Speakers included fellow members of the Board for Education of People of African Ancestry (BEPAA), the Harlem-based nonprofit organization that purchased Clarke House at 286 Convent Avenue, Harlem, 20 years ago. The educational space was named after scholar historian Dr. John Henrik Clarke, and is used by members and the community to expand and teach African culture through cultural and educational workshops and programs.
Calling in from afar was educator Dr. Adelaide Sanford, former vice chancellor of the New York State Board of Regents, and activist Betty Dobson, co-founder of the Committee to Eliminate Media Offensive to African People (CEMOTAP).

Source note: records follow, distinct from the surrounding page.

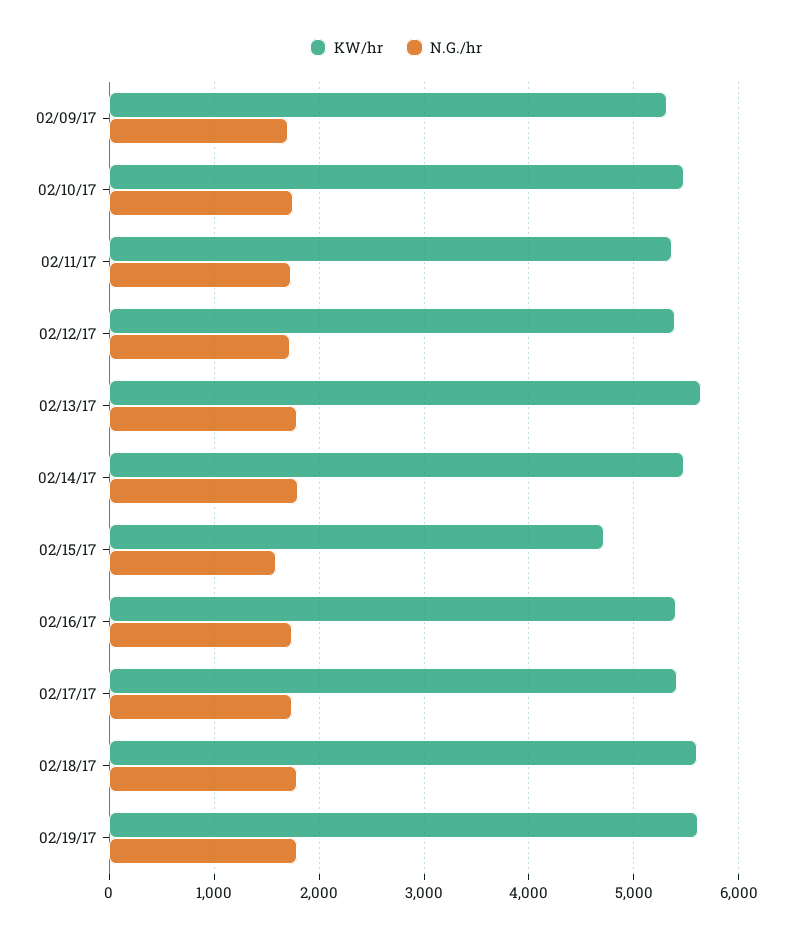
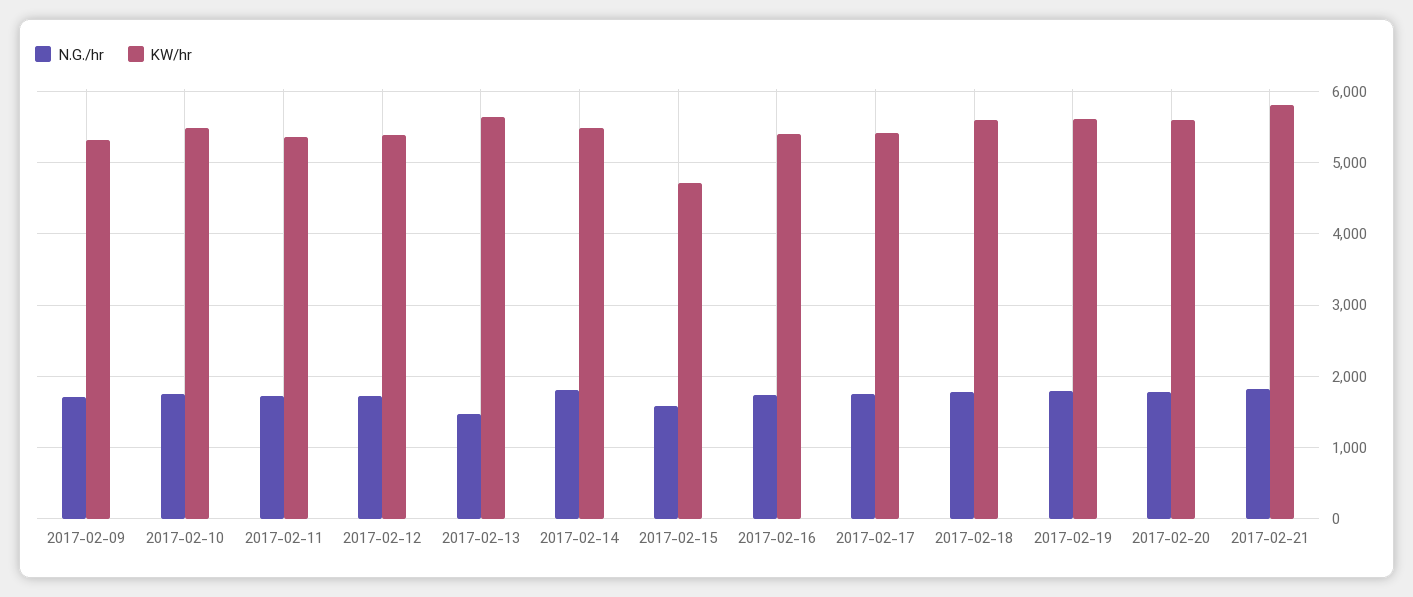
N.G./hr, 02/13/17: 1800 -> 1500
N.G./hr, 2017-02-20: none -> 1800
KW/hr, 2017-02-20: none -> 5600
N.G./hr, 2017-02-21: none -> 1800
KW/hr, 2017-02-21: none -> 5800

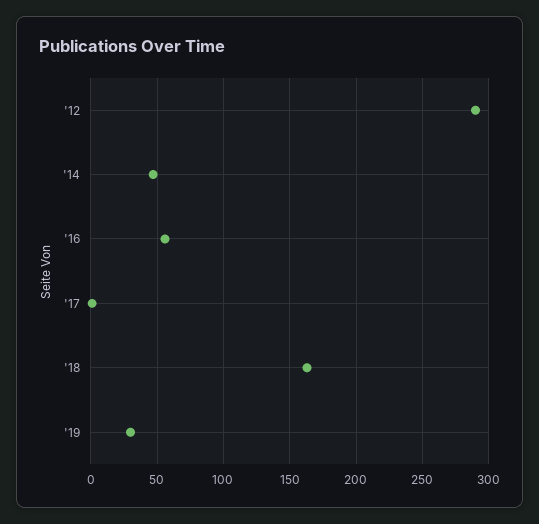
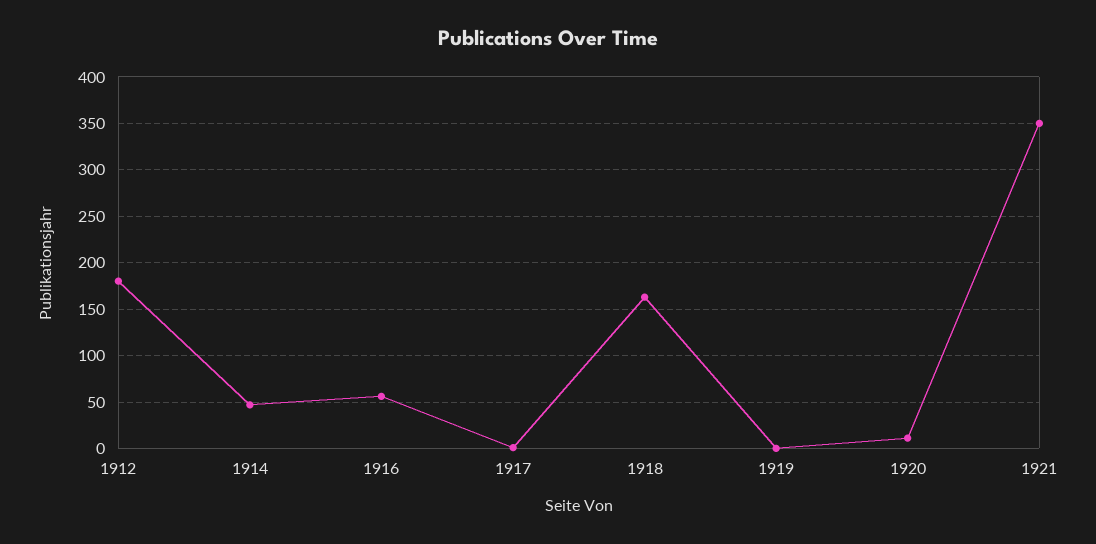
'12: 290 -> 180
'19: 30 -> 0
1920: none -> 10
1921: none -> 350

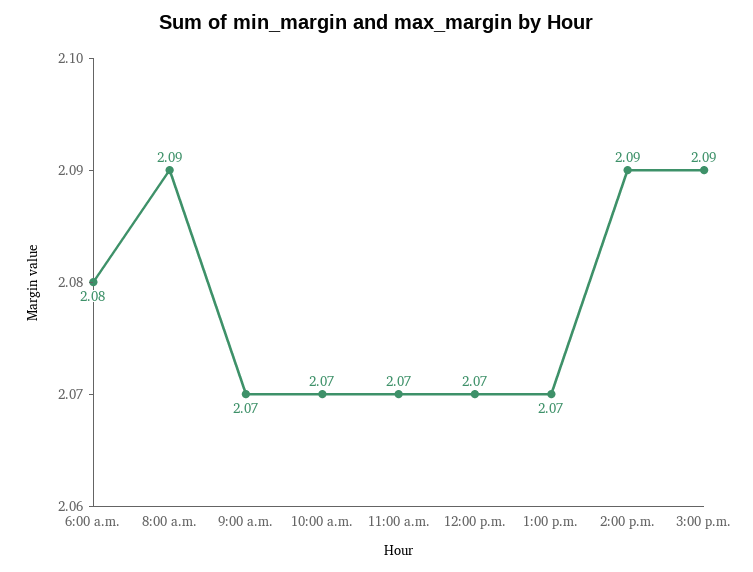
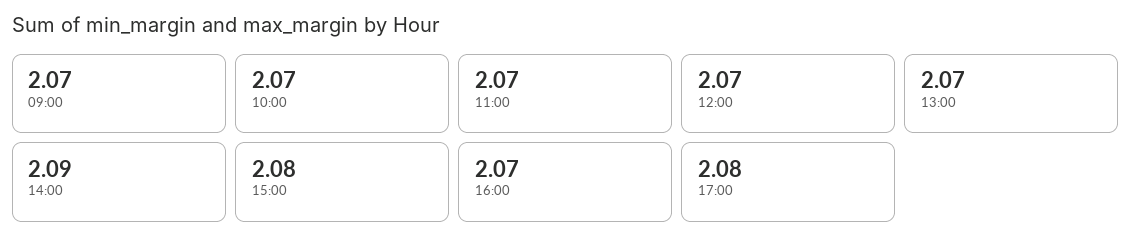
6:00 a.m.: 2.08 -> none
8:00 a.m.: 2.09 -> none
3:00 p.m.: 2.09 -> 2.08
16:00: none -> 2.07
17:00: none -> 2.08

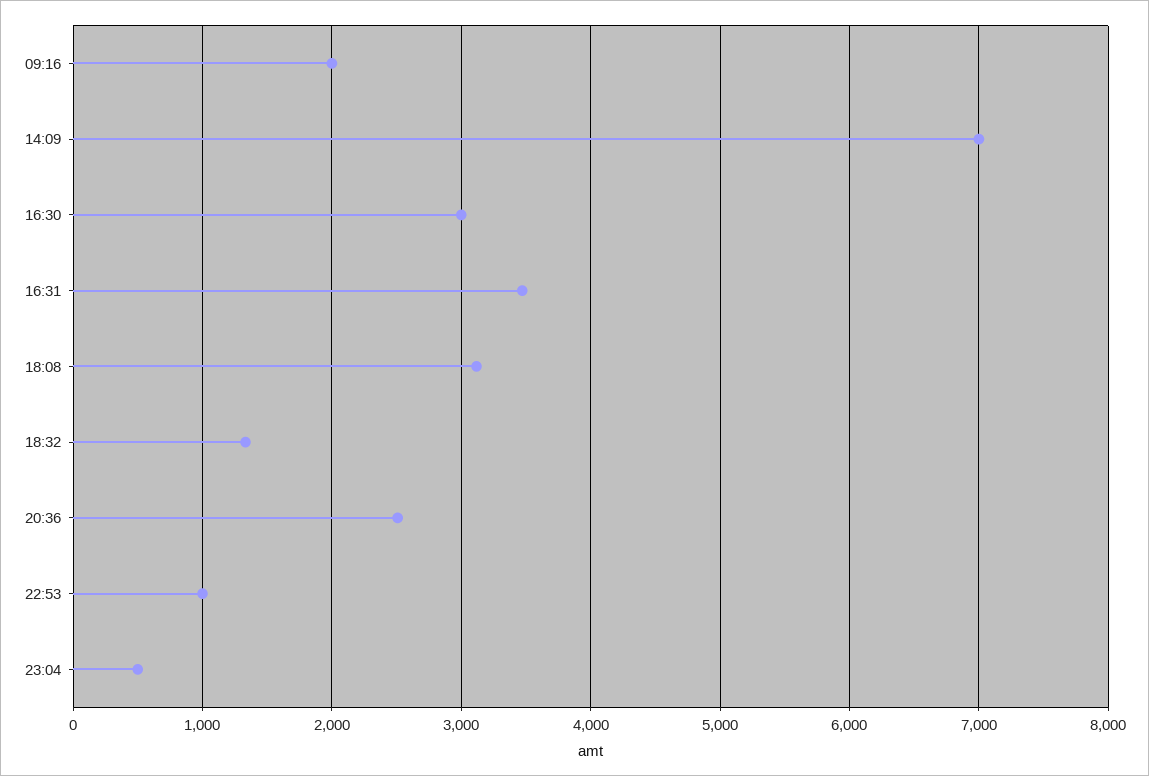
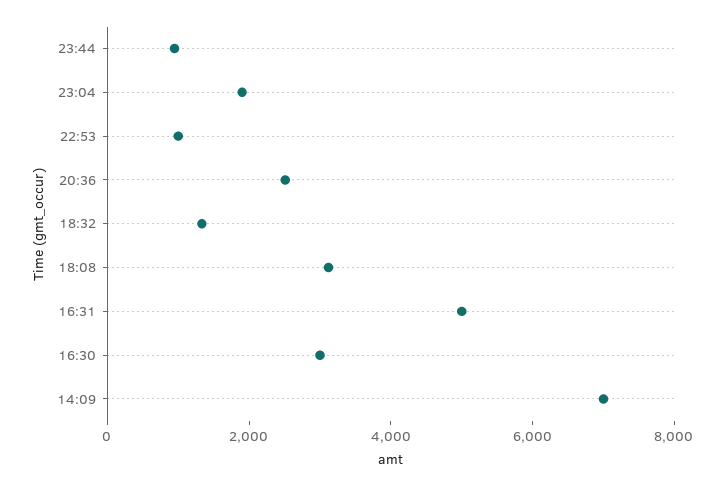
09:16: 2000 -> none
16:31: 3500 -> 5000
23:04: 500 -> 2000
23:44: none -> 1000

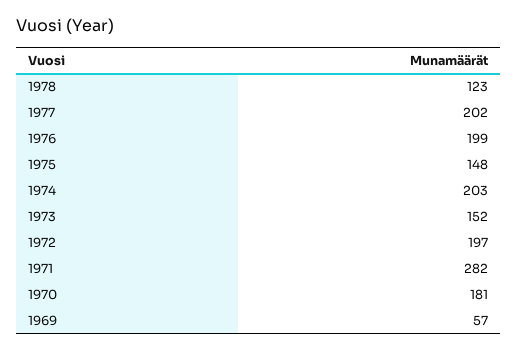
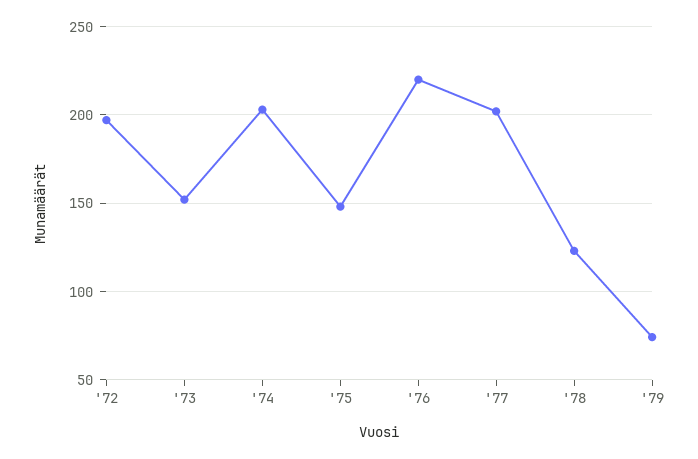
1976: 199 -> 220
1971: 282 -> none
1970: 181 -> none
1969: 57 -> none
'79: none -> 75

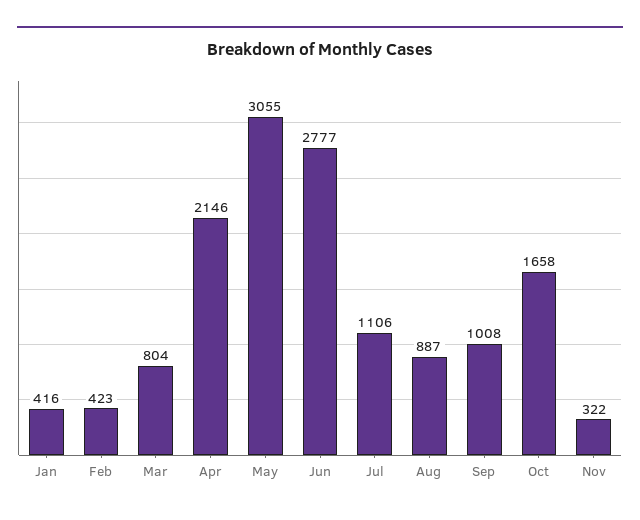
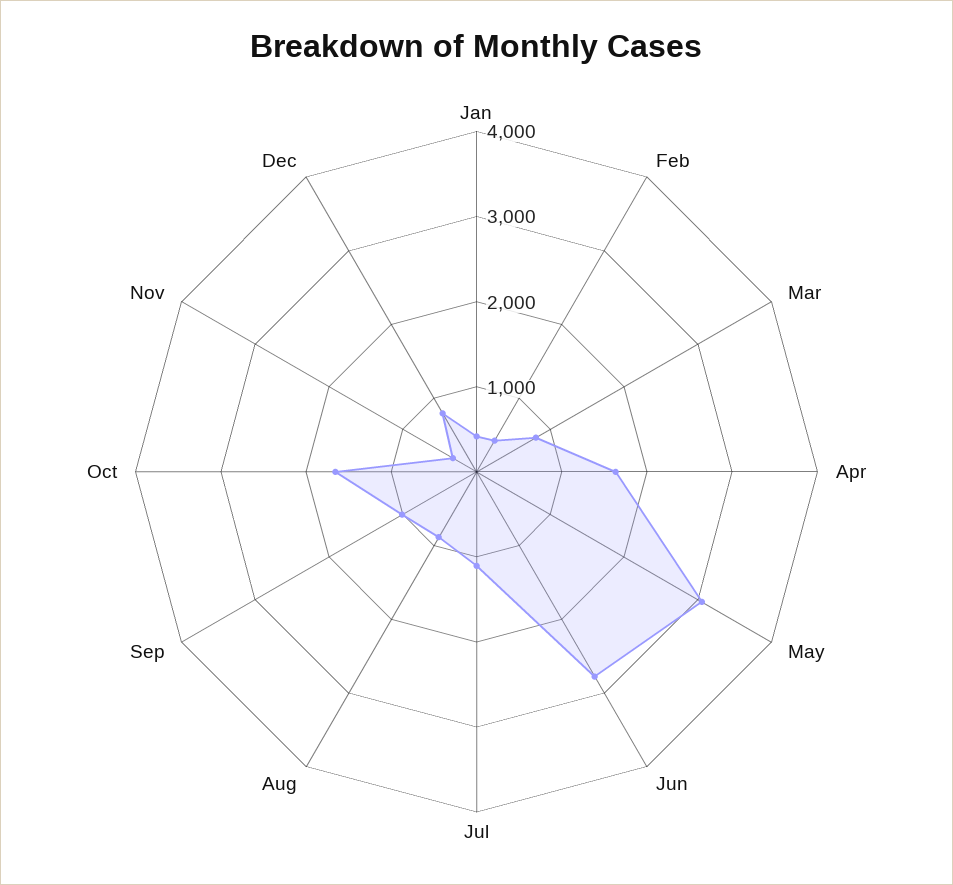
Apr: 2146 -> 1600
Dec: none -> 800

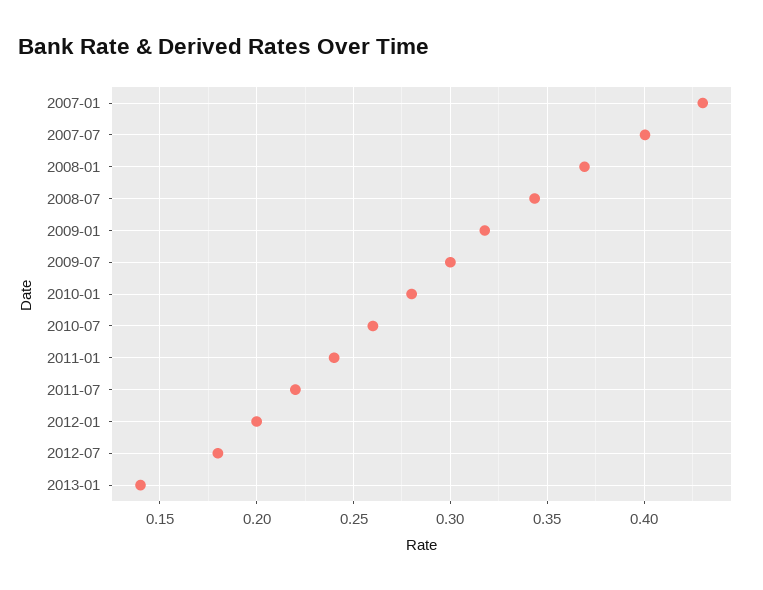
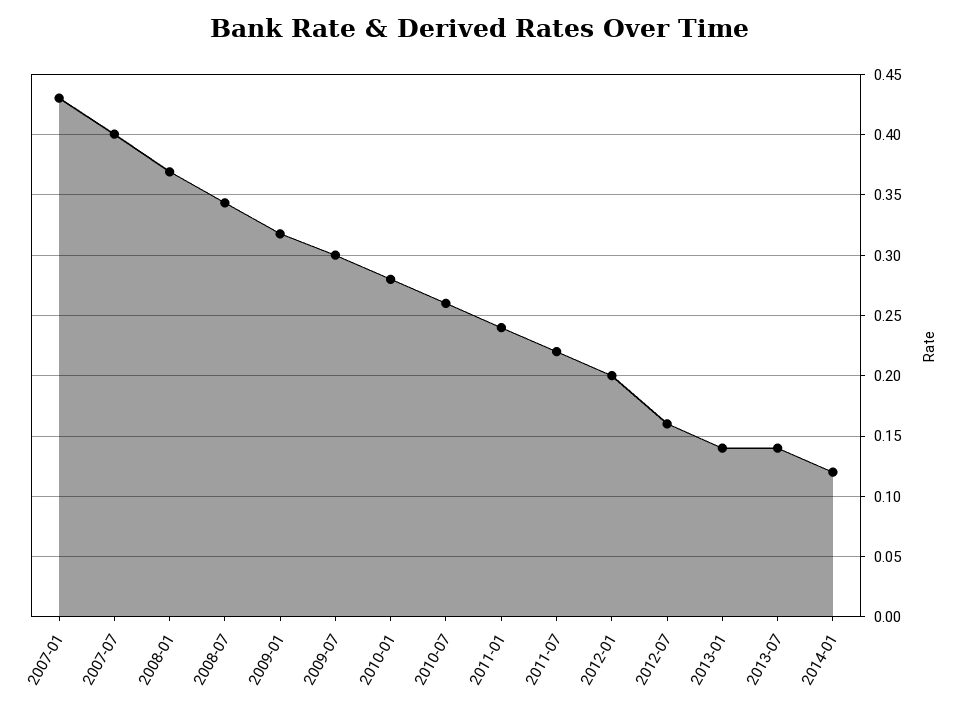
2012-07: 0.18 -> 0.16
2013-07: none -> 0.14
2014-01: none -> 0.12

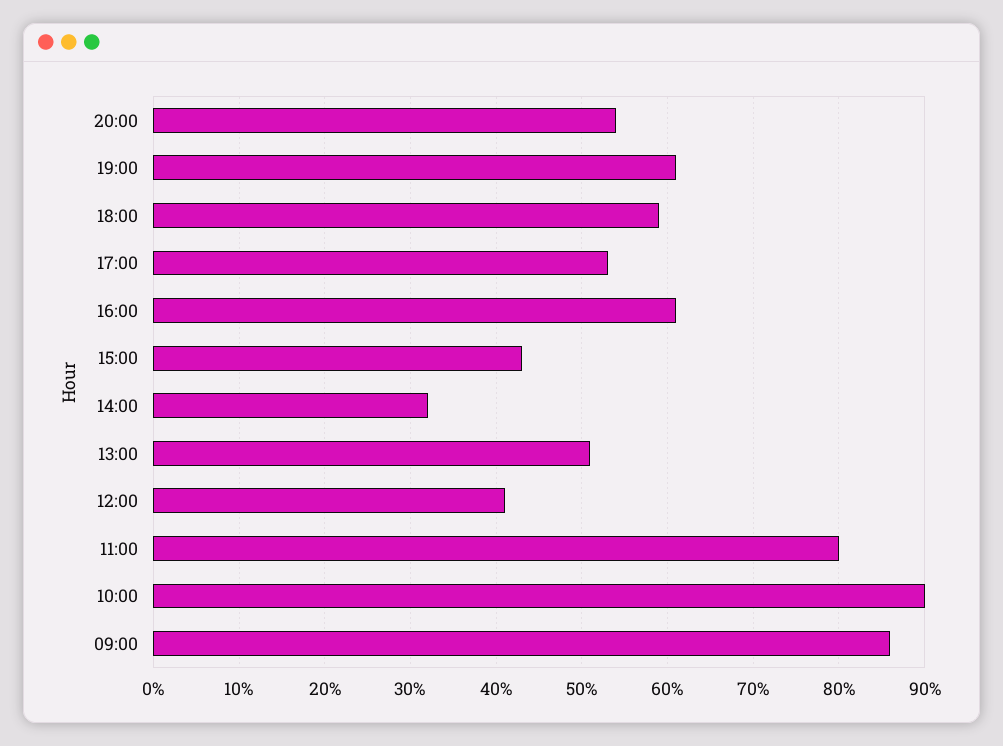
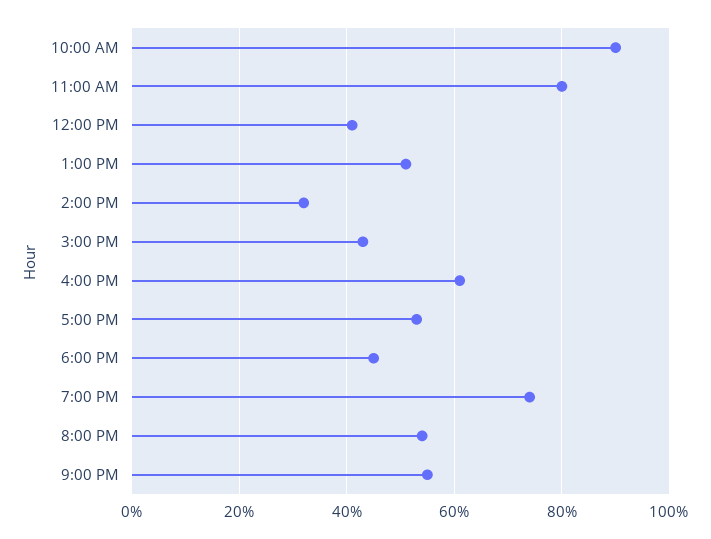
19:00: 61 -> 75
18:00: 59 -> 45
09:00: 86 -> none
9:00 PM: none -> 55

Adding to the tributes were former Assembly and City Councilmember Inez Barron and the December 12th Movement’s Viola Plummer, Roger Wareham, Omowale Clay, and Shaheed Muhammad.
Edwards received not one but two delicious cakes, a framed Harriet Tubman picture, and a Dr. John Henrik Clarke T-shirt by hosts Lateefa Carter and Omowale Clay. Everyone in the packed room wished her the best, and 90 more years of a life well-lived.